● TASK OBJECTIVE
Copy the lines below exactly. No picture goes into the copy.

========================

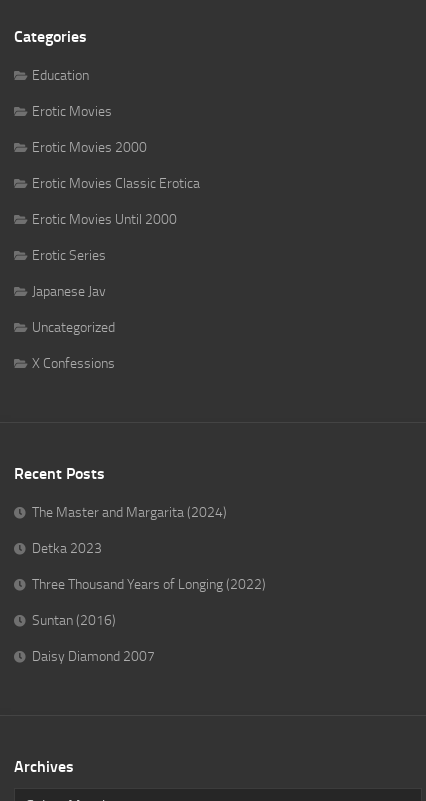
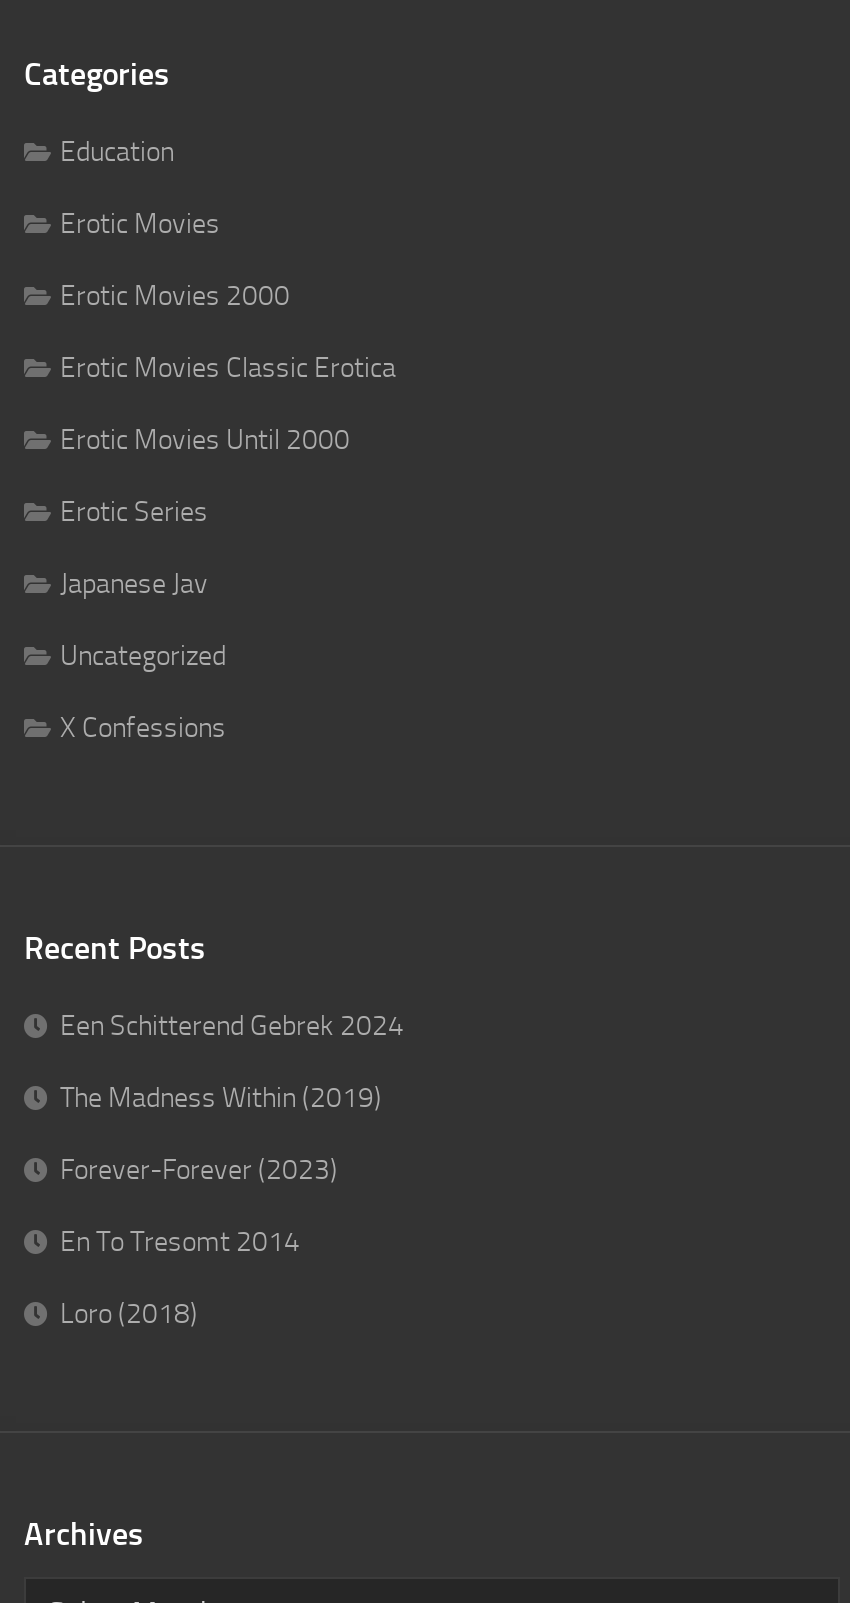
- The Master and Margarita (2024)
+ Een Schitterend Gebrek 2024

- Detka 2023
+ The Madness Within (2019)

- Three Thousand Years of Longing (2022)
+ Forever-Forever (2023)

- Suntan (2016)
+ En To Tresomt 2014

- Daisy Diamond 2007
+ Loro (2018)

========================

● SOLUTION
- The Master and Margarita (2024)
+ Een Schitterend Gebrek 2024

- Detka 2023
+ The Madness Within (2019)

- Three Thousand Years of Longing (2022)
+ Forever-Forever (2023)

- Suntan (2016)
+ En To Tresomt 2014

- Daisy Diamond 2007
+ Loro (2018)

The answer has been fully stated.